WHAT TO WORK ON: Could you give back every entry below exactly, with the pictures dropped?

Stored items

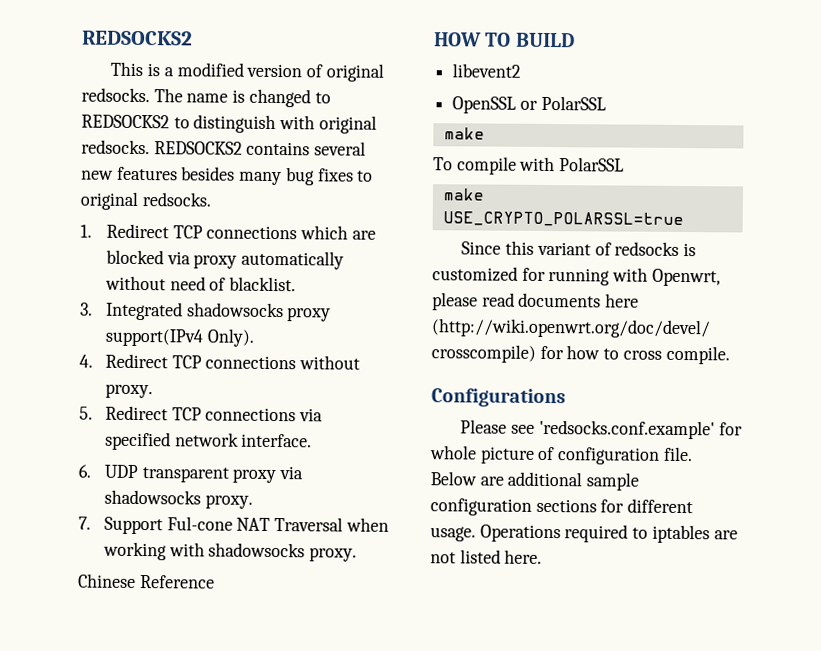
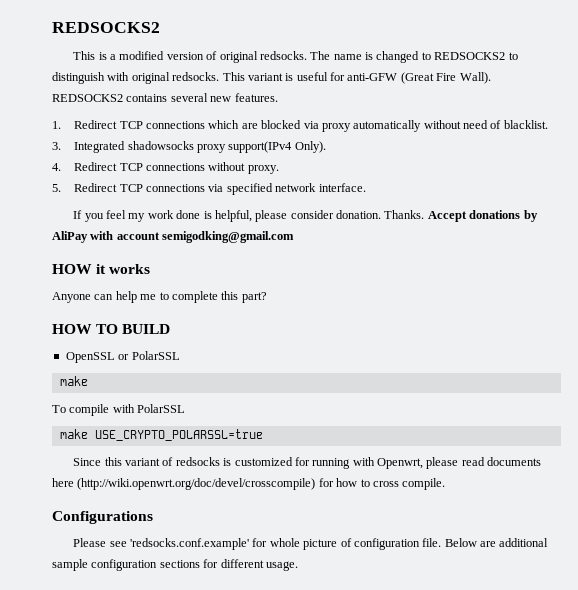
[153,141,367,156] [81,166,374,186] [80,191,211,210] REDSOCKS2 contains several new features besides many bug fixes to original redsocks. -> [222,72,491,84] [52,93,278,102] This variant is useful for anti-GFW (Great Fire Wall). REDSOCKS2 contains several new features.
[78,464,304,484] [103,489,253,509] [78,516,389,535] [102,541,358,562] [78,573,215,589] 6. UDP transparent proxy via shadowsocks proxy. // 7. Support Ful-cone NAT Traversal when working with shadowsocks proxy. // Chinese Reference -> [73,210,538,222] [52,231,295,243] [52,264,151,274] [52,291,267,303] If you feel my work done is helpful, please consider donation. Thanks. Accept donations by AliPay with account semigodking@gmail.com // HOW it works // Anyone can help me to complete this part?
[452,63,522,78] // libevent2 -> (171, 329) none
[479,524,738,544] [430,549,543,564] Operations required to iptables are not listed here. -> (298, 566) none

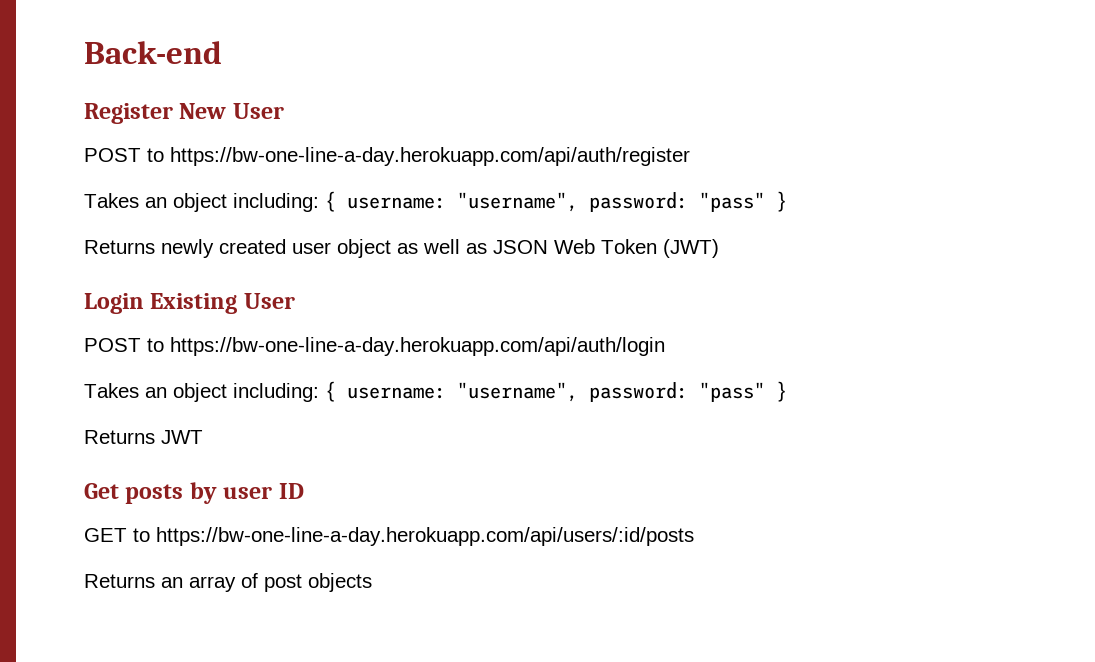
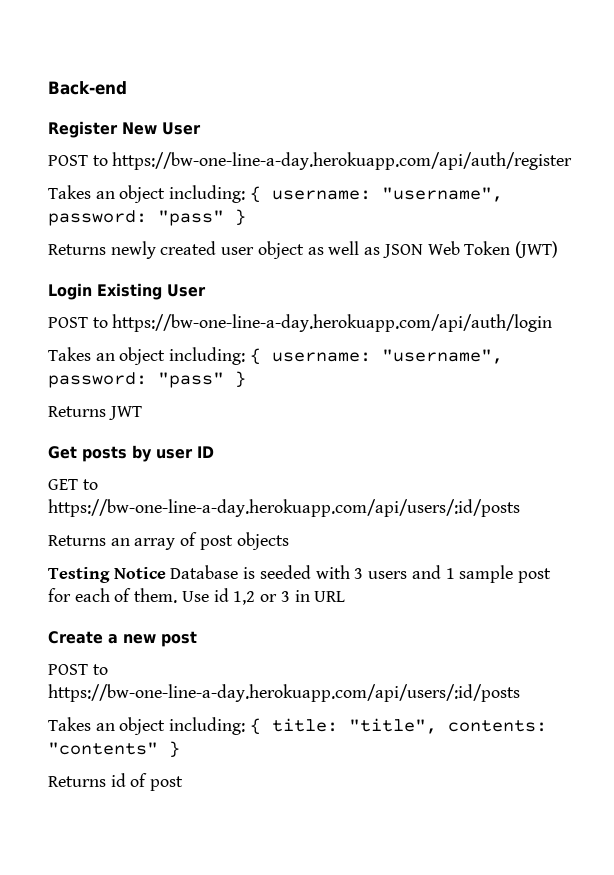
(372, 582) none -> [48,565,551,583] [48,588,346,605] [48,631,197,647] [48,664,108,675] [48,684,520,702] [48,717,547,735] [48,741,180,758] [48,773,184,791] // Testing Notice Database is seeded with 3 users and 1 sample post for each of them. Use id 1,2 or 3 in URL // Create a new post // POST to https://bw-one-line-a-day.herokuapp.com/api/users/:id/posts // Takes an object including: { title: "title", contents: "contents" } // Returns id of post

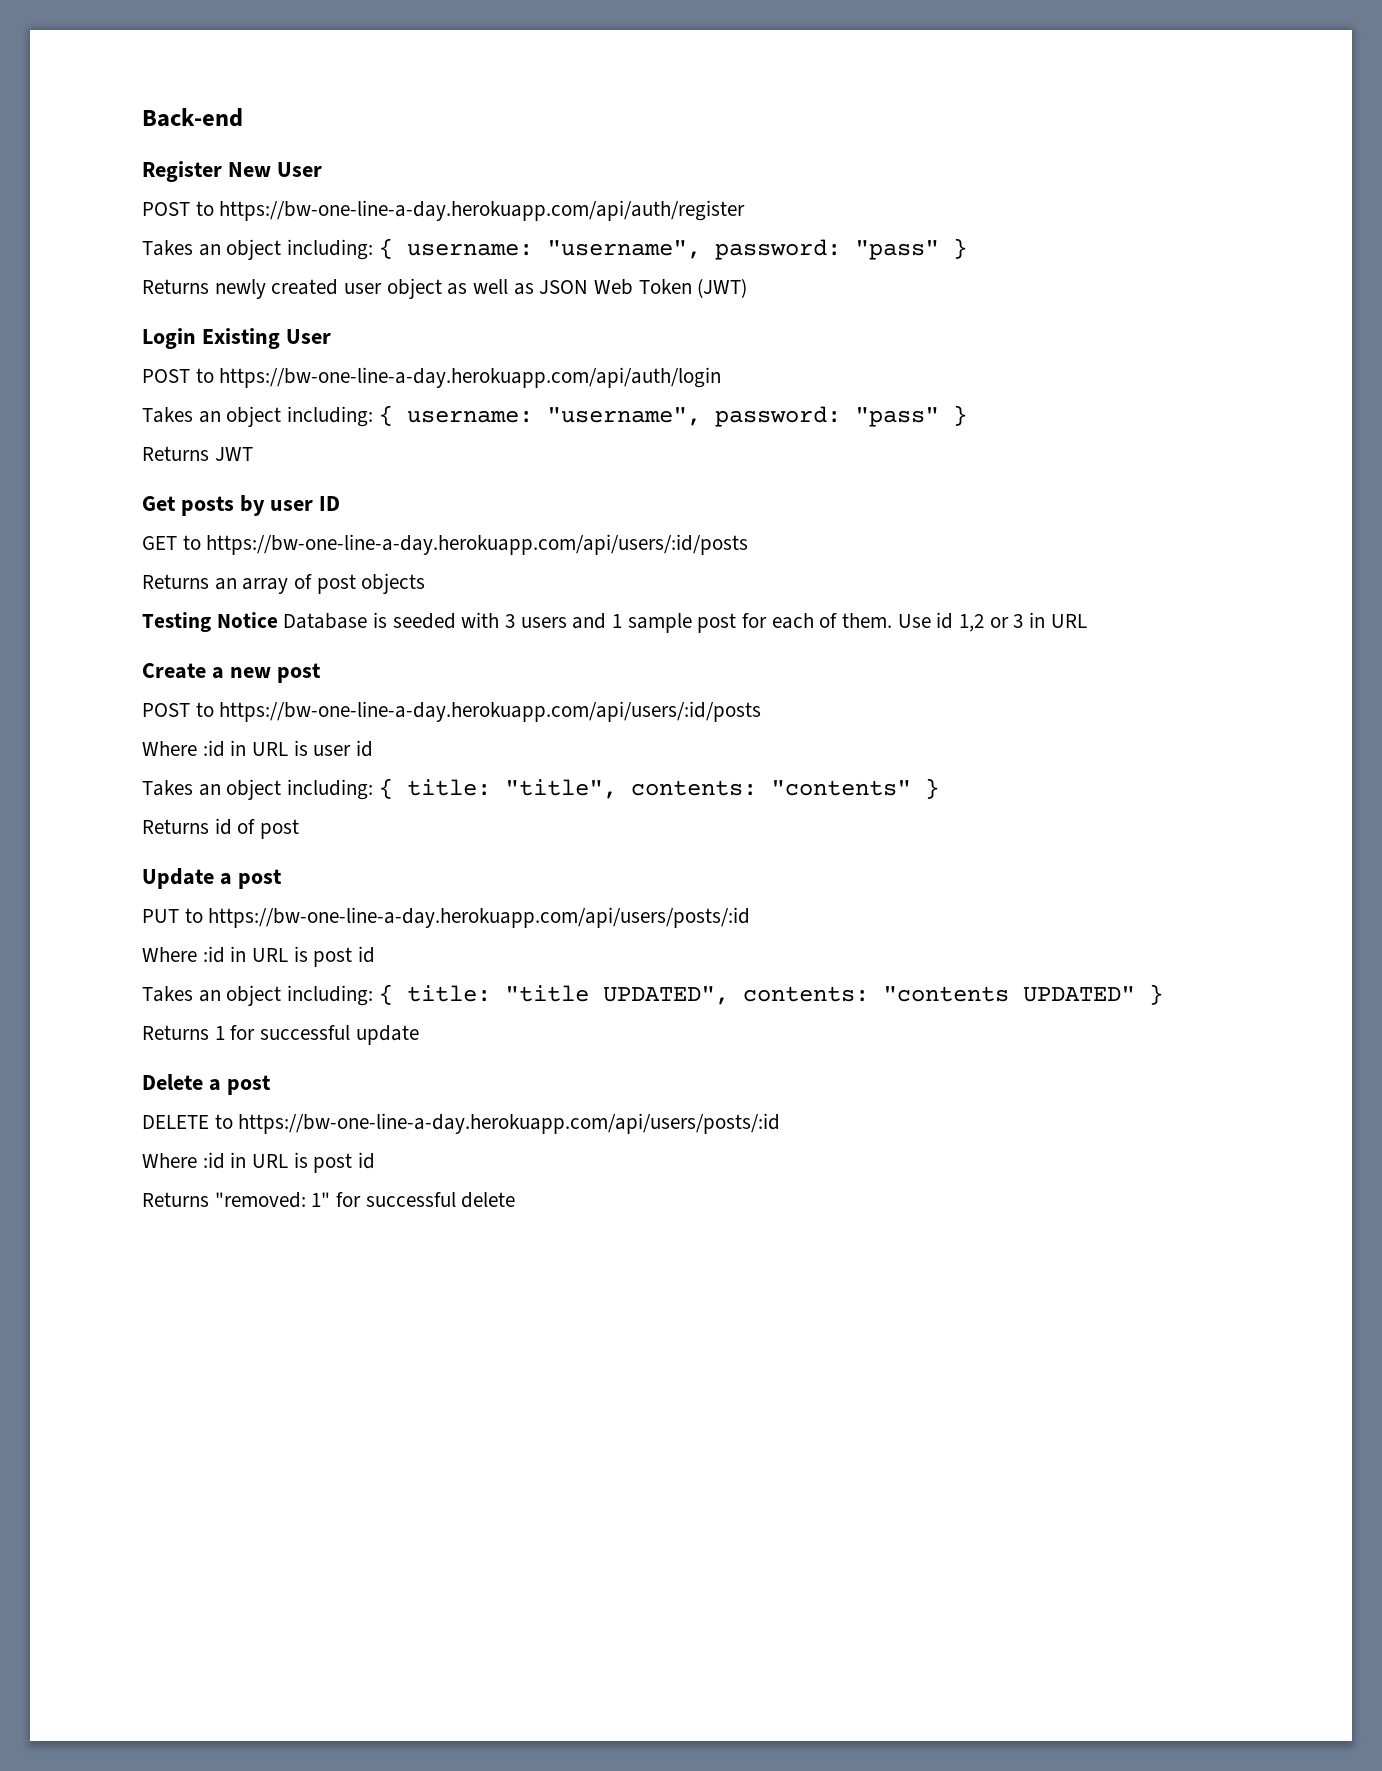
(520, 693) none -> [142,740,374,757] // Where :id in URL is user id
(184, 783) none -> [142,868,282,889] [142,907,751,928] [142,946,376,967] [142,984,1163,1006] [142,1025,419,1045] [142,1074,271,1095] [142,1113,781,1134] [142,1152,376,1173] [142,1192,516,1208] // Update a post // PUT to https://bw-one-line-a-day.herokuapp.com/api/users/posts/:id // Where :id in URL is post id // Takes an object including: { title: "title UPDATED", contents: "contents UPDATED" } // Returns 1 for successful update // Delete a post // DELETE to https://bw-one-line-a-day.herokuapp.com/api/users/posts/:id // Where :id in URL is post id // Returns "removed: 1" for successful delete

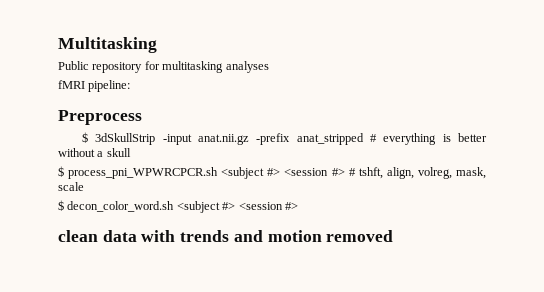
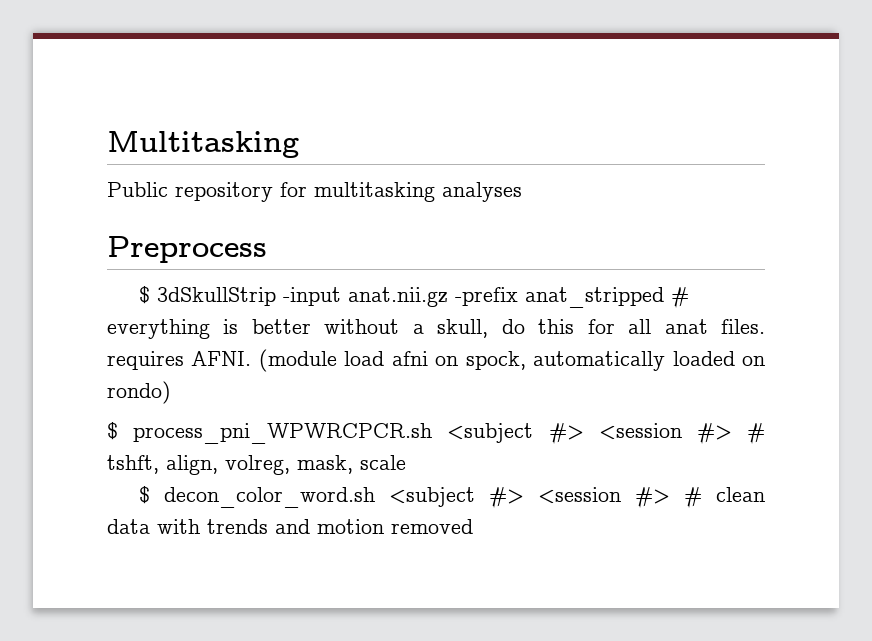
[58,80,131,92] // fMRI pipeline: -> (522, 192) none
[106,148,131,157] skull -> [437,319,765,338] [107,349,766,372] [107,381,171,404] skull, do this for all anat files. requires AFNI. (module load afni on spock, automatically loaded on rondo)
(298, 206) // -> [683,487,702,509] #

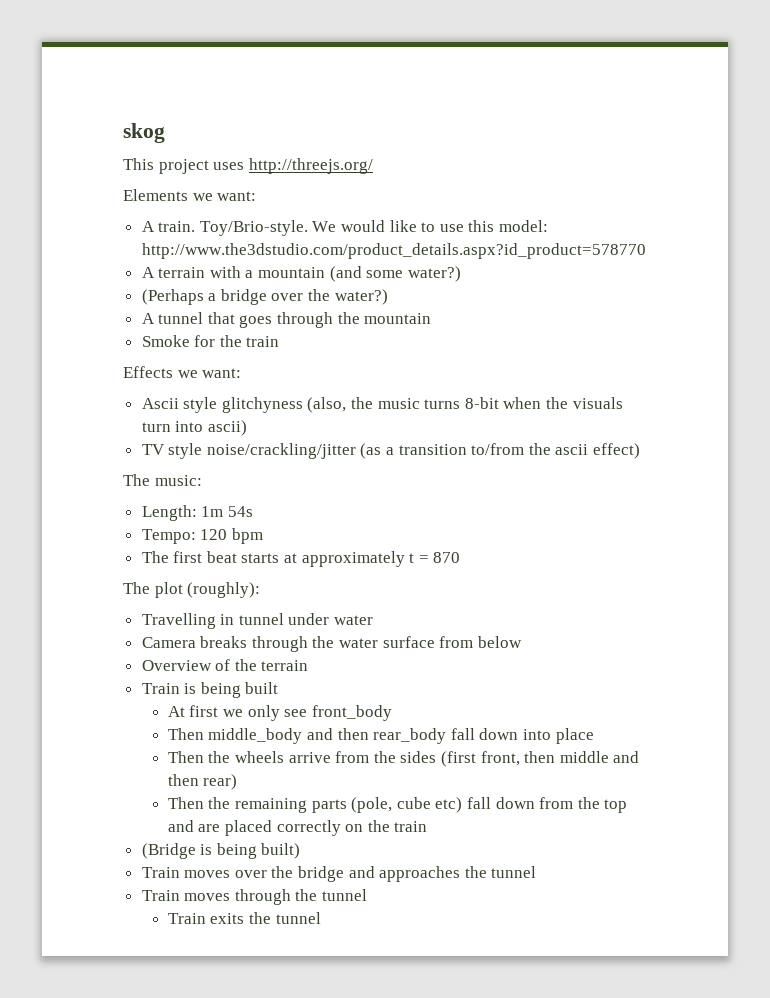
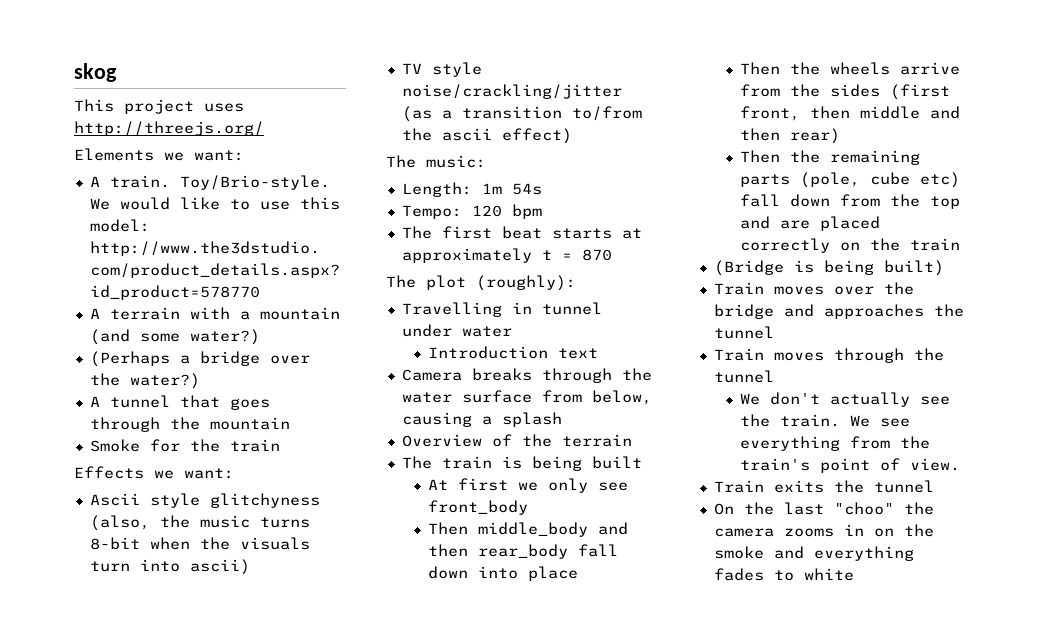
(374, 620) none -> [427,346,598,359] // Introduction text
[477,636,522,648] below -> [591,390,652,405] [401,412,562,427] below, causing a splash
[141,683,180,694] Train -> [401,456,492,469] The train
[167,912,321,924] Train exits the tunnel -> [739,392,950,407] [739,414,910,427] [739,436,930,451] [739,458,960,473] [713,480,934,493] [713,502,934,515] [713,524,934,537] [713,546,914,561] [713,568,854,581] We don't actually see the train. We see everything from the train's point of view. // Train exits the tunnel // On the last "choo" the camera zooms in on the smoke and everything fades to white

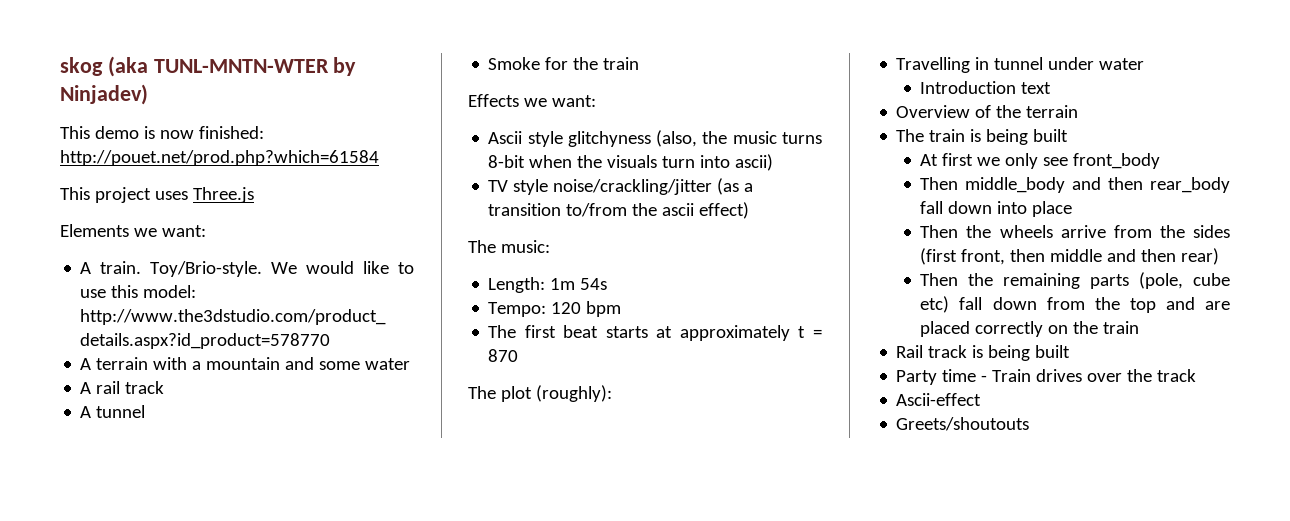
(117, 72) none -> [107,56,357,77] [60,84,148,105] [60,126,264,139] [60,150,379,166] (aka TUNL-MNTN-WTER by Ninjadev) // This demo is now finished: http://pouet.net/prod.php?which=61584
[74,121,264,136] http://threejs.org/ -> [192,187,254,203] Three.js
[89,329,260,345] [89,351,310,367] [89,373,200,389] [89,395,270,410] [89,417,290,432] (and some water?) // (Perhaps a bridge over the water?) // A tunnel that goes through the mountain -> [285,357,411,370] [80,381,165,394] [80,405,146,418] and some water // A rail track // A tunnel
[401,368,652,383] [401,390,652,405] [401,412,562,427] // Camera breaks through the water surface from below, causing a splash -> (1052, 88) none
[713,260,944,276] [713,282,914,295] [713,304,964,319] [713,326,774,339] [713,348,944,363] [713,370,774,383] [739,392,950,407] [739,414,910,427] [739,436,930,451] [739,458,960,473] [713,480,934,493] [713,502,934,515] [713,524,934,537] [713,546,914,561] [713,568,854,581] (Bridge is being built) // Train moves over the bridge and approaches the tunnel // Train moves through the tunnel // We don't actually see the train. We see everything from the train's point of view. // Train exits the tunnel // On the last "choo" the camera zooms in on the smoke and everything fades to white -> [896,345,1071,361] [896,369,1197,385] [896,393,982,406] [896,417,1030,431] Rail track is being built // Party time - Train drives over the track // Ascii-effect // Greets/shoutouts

ANSWER BOX:
[153,141,367,156] [81,166,374,186] [80,191,211,210] REDSOCKS2 contains several new features besides many bug fixes to original redsocks. -> [222,72,491,84] [52,93,278,102] This variant is useful for anti-GFW (Great Fire Wall). REDSOCKS2 contains several new features.
[78,464,304,484] [103,489,253,509] [78,516,389,535] [102,541,358,562] [78,573,215,589] 6. UDP transparent proxy via shadowsocks proxy. // 7. Support Ful-cone NAT Traversal when working with shadowsocks proxy. // Chinese Reference -> [73,210,538,222] [52,231,295,243] [52,264,151,274] [52,291,267,303] If you feel my work done is helpful, please consider donation. Thanks. Accept donations by AliPay with account semigodking@gmail.com // HOW it works // Anyone can help me to complete this part?
[452,63,522,78] // libevent2 -> (171, 329) none
[479,524,738,544] [430,549,543,564] Operations required to iptables are not listed here. -> (298, 566) none

(372, 582) none -> [48,565,551,583] [48,588,346,605] [48,631,197,647] [48,664,108,675] [48,684,520,702] [48,717,547,735] [48,741,180,758] [48,773,184,791] // Testing Notice Database is seeded with 3 users and 1 sample post for each of them. Use id 1,2 or 3 in URL // Create a new post // POST to https://bw-one-line-a-day.herokuapp.com/api/users/:id/posts // Takes an object including: { title: "title", contents: "contents" } // Returns id of post

(520, 693) none -> [142,740,374,757] // Where :id in URL is user id
(184, 783) none -> [142,868,282,889] [142,907,751,928] [142,946,376,967] [142,984,1163,1006] [142,1025,419,1045] [142,1074,271,1095] [142,1113,781,1134] [142,1152,376,1173] [142,1192,516,1208] // Update a post // PUT to https://bw-one-line-a-day.herokuapp.com/api/users/posts/:id // Where :id in URL is post id // Takes an object including: { title: "title UPDATED", contents: "contents UPDATED" } // Returns 1 for successful update // Delete a post // DELETE to https://bw-one-line-a-day.herokuapp.com/api/users/posts/:id // Where :id in URL is post id // Returns "removed: 1" for successful delete

[58,80,131,92] // fMRI pipeline: -> (522, 192) none
[106,148,131,157] skull -> [437,319,765,338] [107,349,766,372] [107,381,171,404] skull, do this for all anat files. requires AFNI. (module load afni on spock, automatically loaded on rondo)
(298, 206) // -> [683,487,702,509] #

(374, 620) none -> [427,346,598,359] // Introduction text
[477,636,522,648] below -> [591,390,652,405] [401,412,562,427] below, causing a splash
[141,683,180,694] Train -> [401,456,492,469] The train
[167,912,321,924] Train exits the tunnel -> [739,392,950,407] [739,414,910,427] [739,436,930,451] [739,458,960,473] [713,480,934,493] [713,502,934,515] [713,524,934,537] [713,546,914,561] [713,568,854,581] We don't actually see the train. We see everything from the train's point of view. // Train exits the tunnel // On the last "choo" the camera zooms in on the smoke and everything fades to white

(117, 72) none -> [107,56,357,77] [60,84,148,105] [60,126,264,139] [60,150,379,166] (aka TUNL-MNTN-WTER by Ninjadev) // This demo is now finished: http://pouet.net/prod.php?which=61584
[74,121,264,136] http://threejs.org/ -> [192,187,254,203] Three.js
[89,329,260,345] [89,351,310,367] [89,373,200,389] [89,395,270,410] [89,417,290,432] (and some water?) // (Perhaps a bridge over the water?) // A tunnel that goes through the mountain -> [285,357,411,370] [80,381,165,394] [80,405,146,418] and some water // A rail track // A tunnel
[401,368,652,383] [401,390,652,405] [401,412,562,427] // Camera breaks through the water surface from below, causing a splash -> (1052, 88) none
[713,260,944,276] [713,282,914,295] [713,304,964,319] [713,326,774,339] [713,348,944,363] [713,370,774,383] [739,392,950,407] [739,414,910,427] [739,436,930,451] [739,458,960,473] [713,480,934,493] [713,502,934,515] [713,524,934,537] [713,546,914,561] [713,568,854,581] (Bridge is being built) // Train moves over the bridge and approaches the tunnel // Train moves through the tunnel // We don't actually see the train. We see everything from the train's point of view. // Train exits the tunnel // On the last "choo" the camera zooms in on the smoke and everything fades to white -> [896,345,1071,361] [896,369,1197,385] [896,393,982,406] [896,417,1030,431] Rail track is being built // Party time - Train drives over the track // Ascii-effect // Greets/shoutouts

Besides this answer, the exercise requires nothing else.